THE UPSTATE DRONE ACTION CAMPAIGN TO EXPOSE REAPER DRONE

WAR CRIMES AT HANCOCK AIR BASE

2014 `Our campaign to expose Hancock’s MQ9 Reaper began in 2009 as President Obama, the Pentagon and the CIA/JSOC ratcheted up the flights of these hunter/killer drones over Iraq, Afghanistan, Pakistan, Yemen, Somalia and elsewhere.

The Reaper perpetrates maimings, killings (including extra-judicial executions and assassinations), and home demolitions – i.e. perpetrates war crime and terrorism in the ironically labeled “war on terrorism.” Violating international law, the Reaper frequently attacks non-combatants outside of war zones.

The local campaign was soon expanded by folks from all over New York State and beyond. (In 2009, Veterans for Peace held a four-day anti-drone fast in downtown Syracuse over the Thanksgiving holiday.) We coalesced into a group calling ourselves Upstate Drone Action (also known as the Upstate Coalition to Ground the Drones and End the Wars).

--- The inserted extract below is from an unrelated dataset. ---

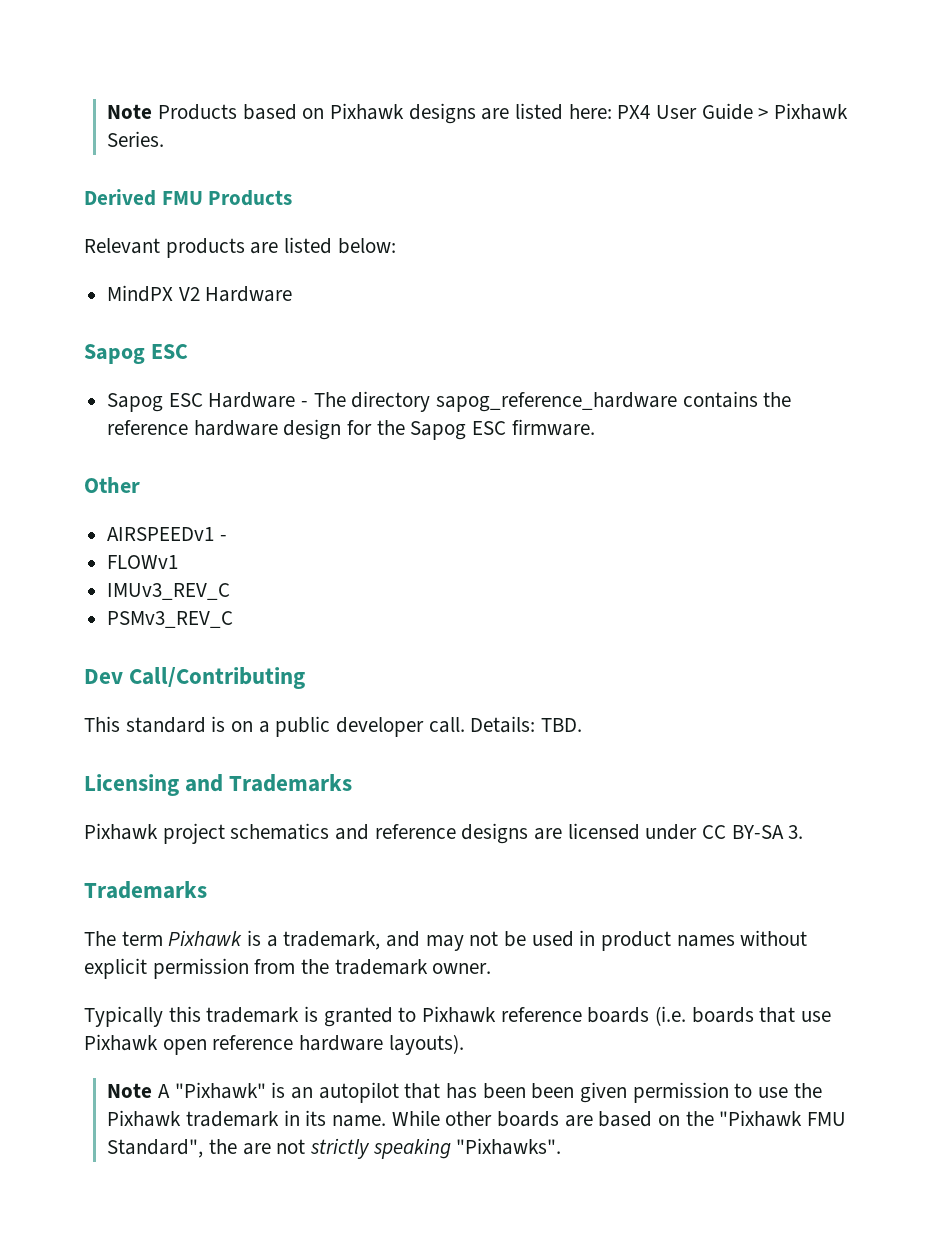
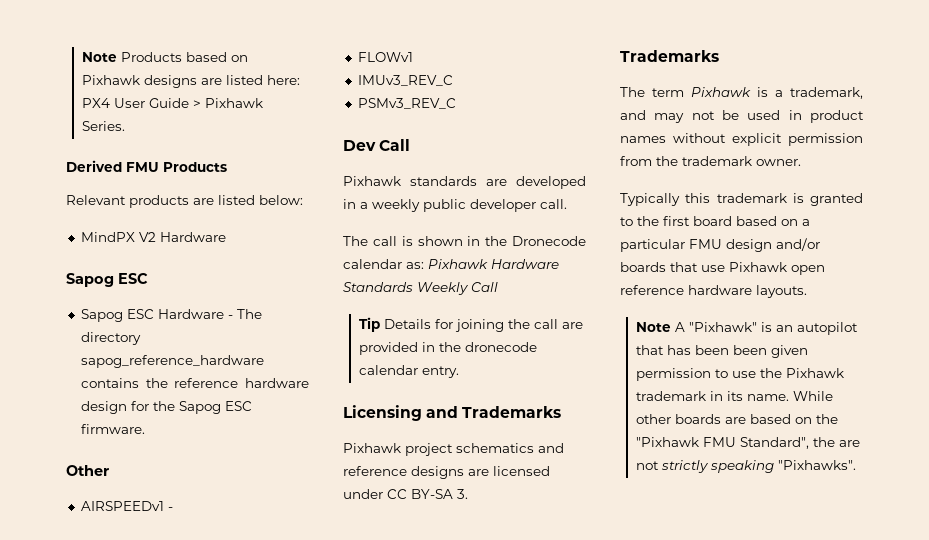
[129,667,306,689] [84,716,583,737] Call/Contributing // This standard is on a public developer call. Details: TBD. -> [379,139,411,151] [343,176,586,189] [343,199,567,212] [343,236,586,246] [343,259,559,269] [343,282,498,295] [358,317,583,332] [358,342,537,355] [358,365,459,378] Call // Pixhawk standards are developed in a weekly public developer call. // The call is shown in the Dronecode calendar as: Pixhawk Hardware Standards Weekly Call // Tip Details for joining the call are provided in the dronecode calendar entry.
[422,1006,687,1026] Pixhawk reference boards (i.e. -> [637,216,810,226] [620,238,820,252] the first board based on a particular FMU design and/or
[388,1034,464,1055] layouts). -> [756,285,807,298] layouts.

If we had a mission statement, it might read something like this:

Upstate Drone Action is a decentralized, informally-organized, grassroots network of activists mostly from upstate New York.

We seek to educate the public and Hancock Air Base personnel re the war crime perpetrated upon Afghanistan with the MQ9 Reaper. This unmanned aircraft is remotely piloted via satellite from Hancock, home of the 174th Attack Wing of the NYS Air National Guard located just north of Syracuse in the Town of DeWitt.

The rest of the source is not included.